**What you are asked to do:** Find the line below with "PIETER DENNIS VAN". Print it and every line after it exactly, through the last line, leaving out the pictures.

+++ Records supplied +++

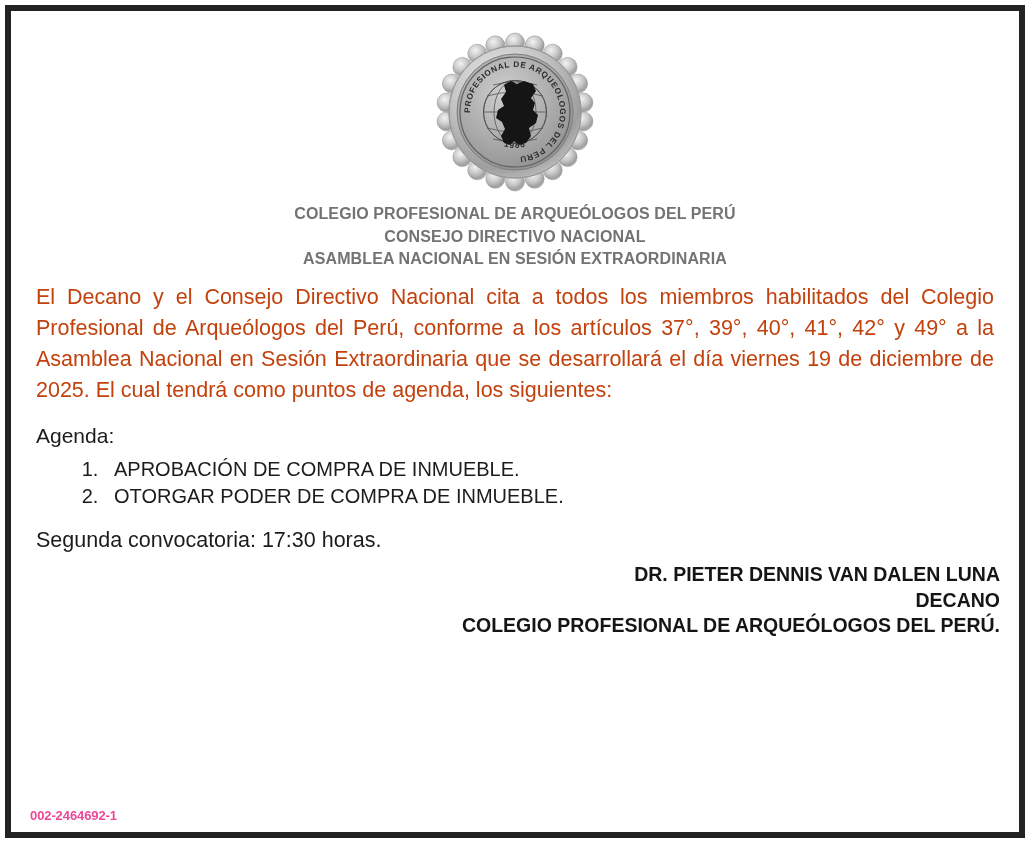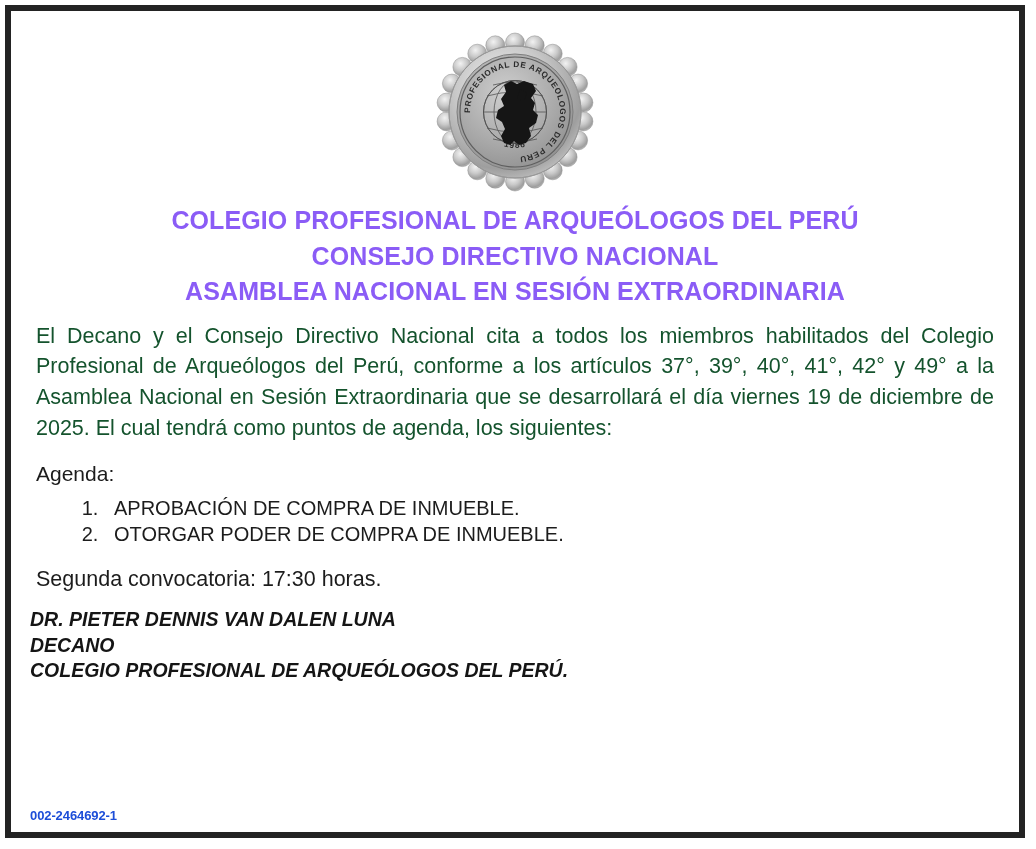"COLEGIO PROFESIONAL DE ARQUEÓLOGOS DEL PERÚ" .heading-line { color: #8b5cf6 -> #737373; font-size: 25px -> 16px }
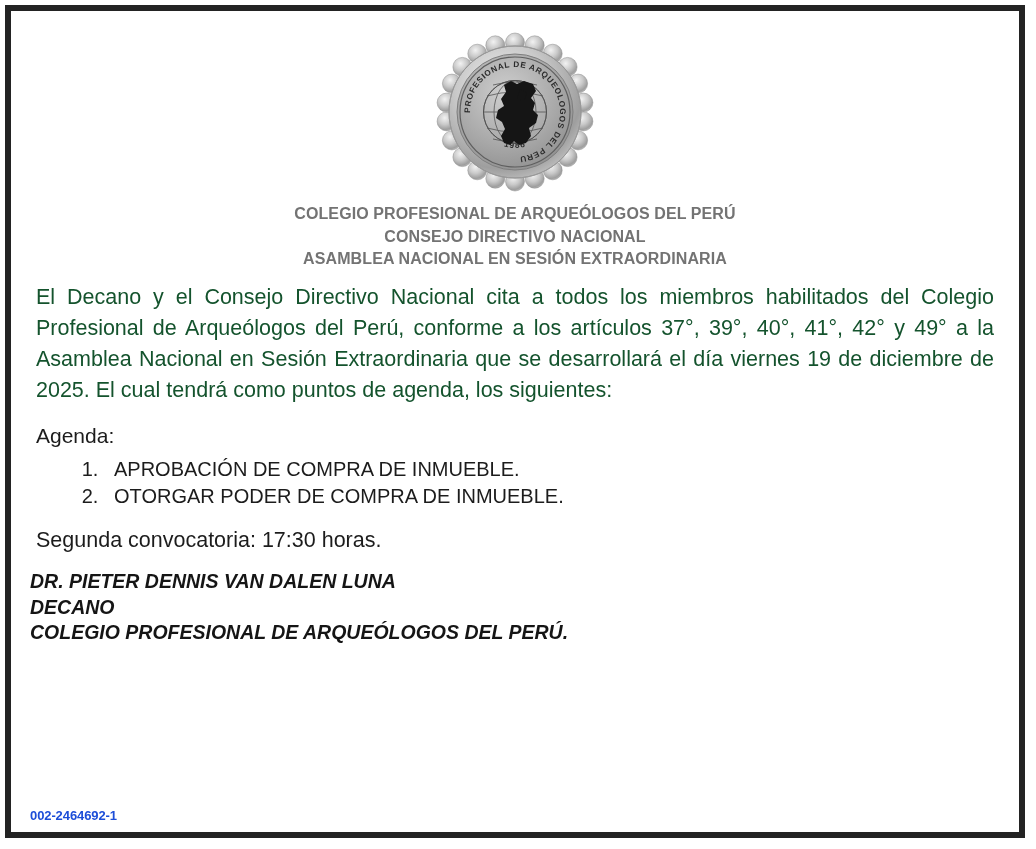"El Decano y el Consejo" .para { color: #14532d -> #c2410c }
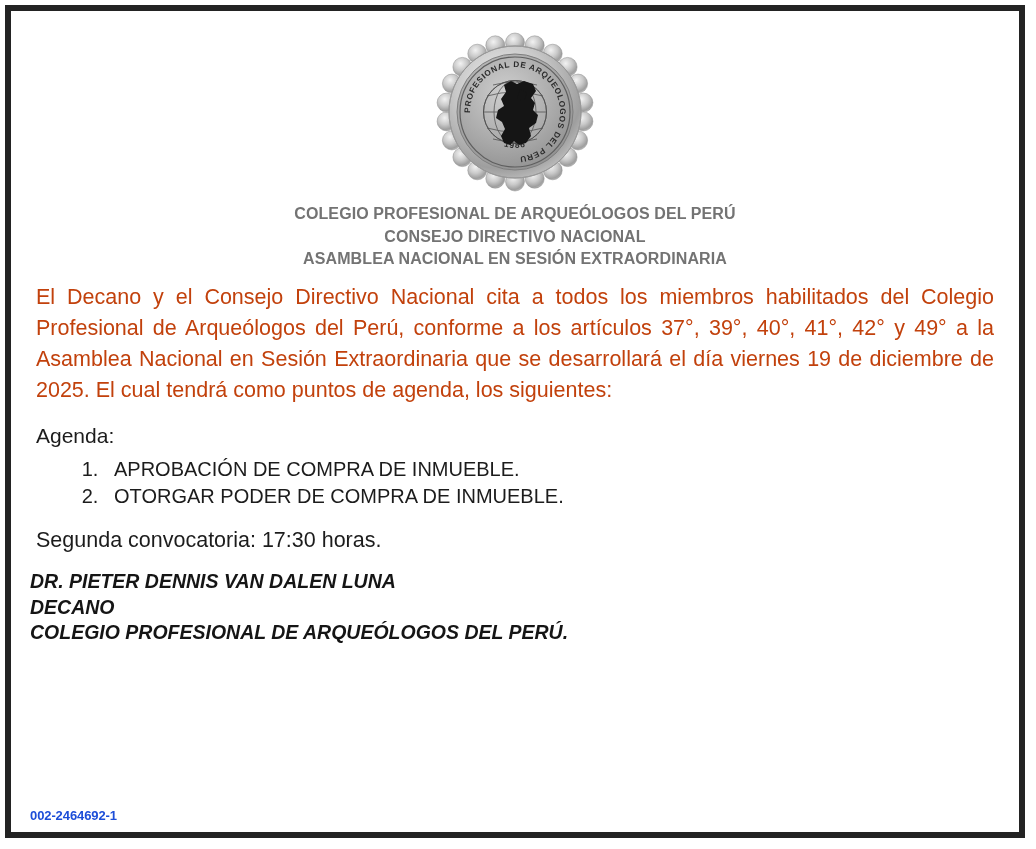"DR. PIETER DENNIS VAN DALEN" .sign-block { font-style: italic -> none; margin-top: 14px -> 7px; text-align: left -> right }
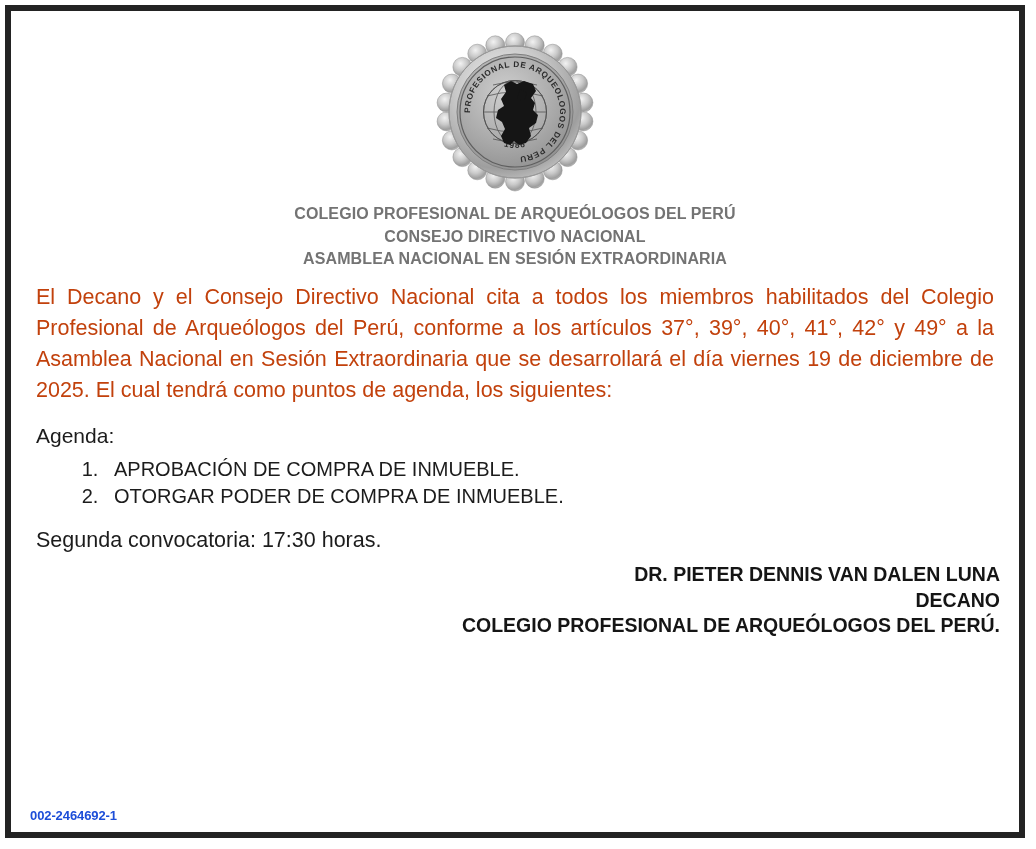"002-2464692-1" .ref-code { color: #1d4ed8 -> #ec4899 }
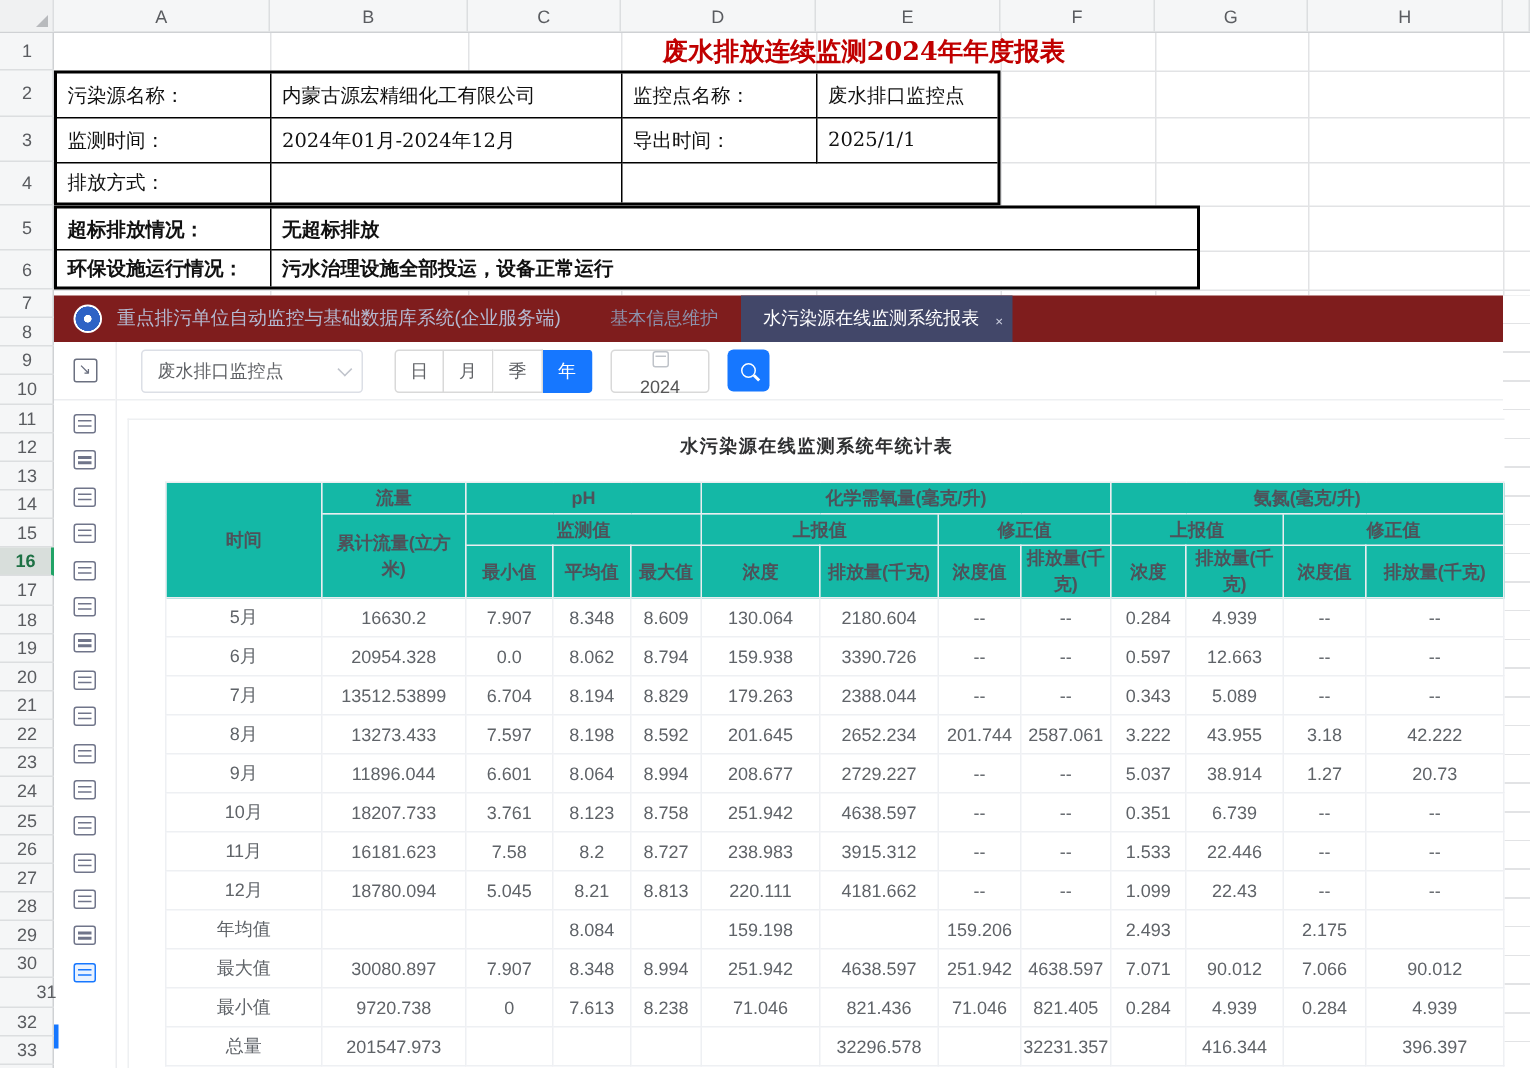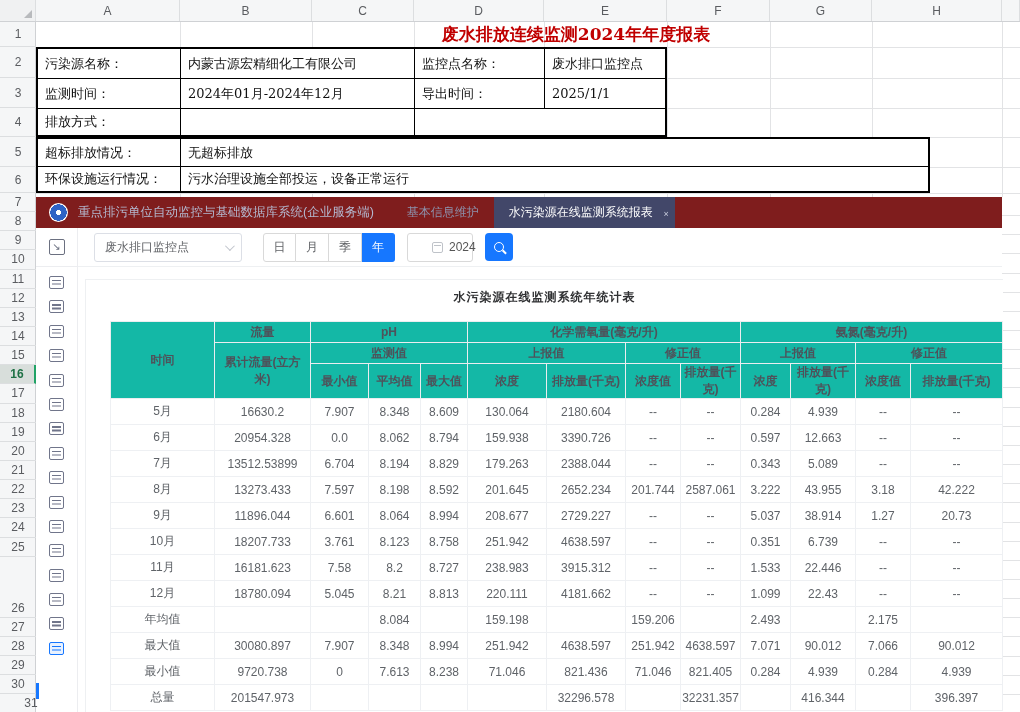"超标排放情况：" #info-b { font-weight: none -> bold; width: 894px -> 764px }
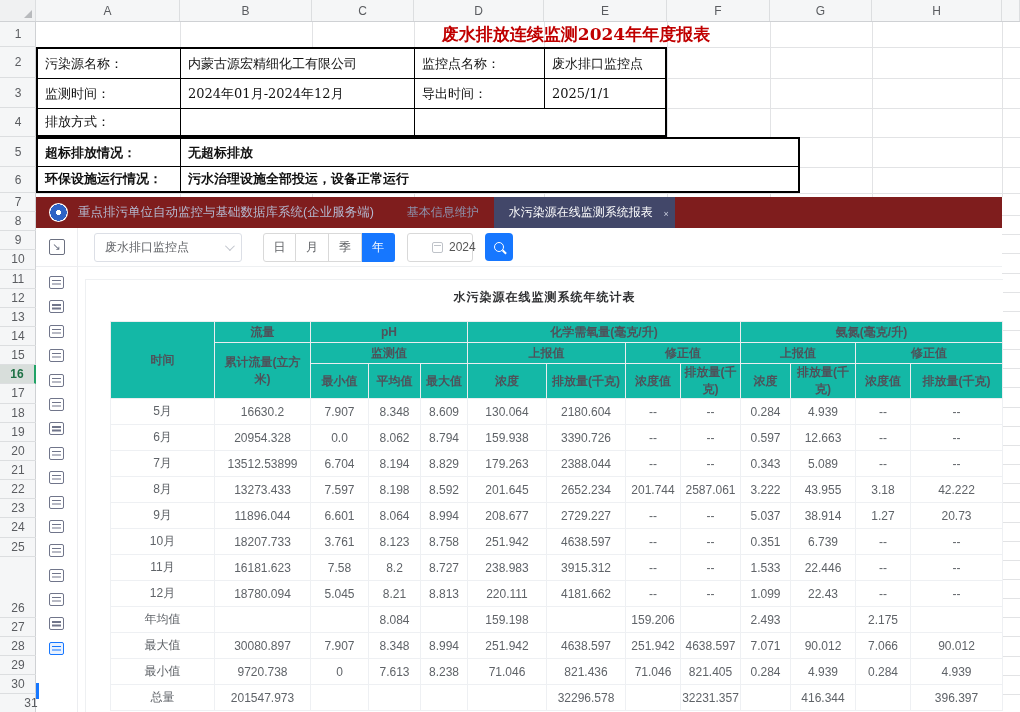"2024" #yearbox { flex-direction: none -> column }
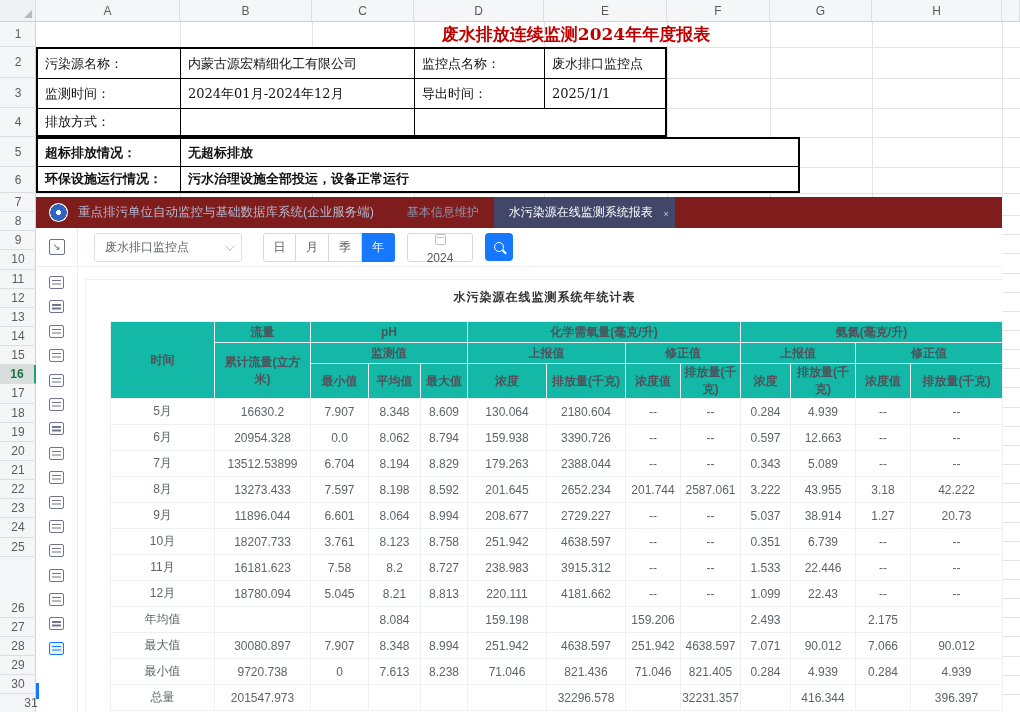"26" div.rh-cell { margin-top: 42px -> none }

+++

**Your response:**
"DR. PIETER DENNIS VAN DALEN" .sign-block { font-style: italic -> none; margin-top: 14px -> 7px; text-align: left -> right }
"002-2464692-1" .ref-code { color: #1d4ed8 -> #ec4899 }
"超标排放情况：" #info-b { font-weight: none -> bold; width: 894px -> 764px }
"2024" #yearbox { flex-direction: none -> column }
"26" div.rh-cell { margin-top: 42px -> none }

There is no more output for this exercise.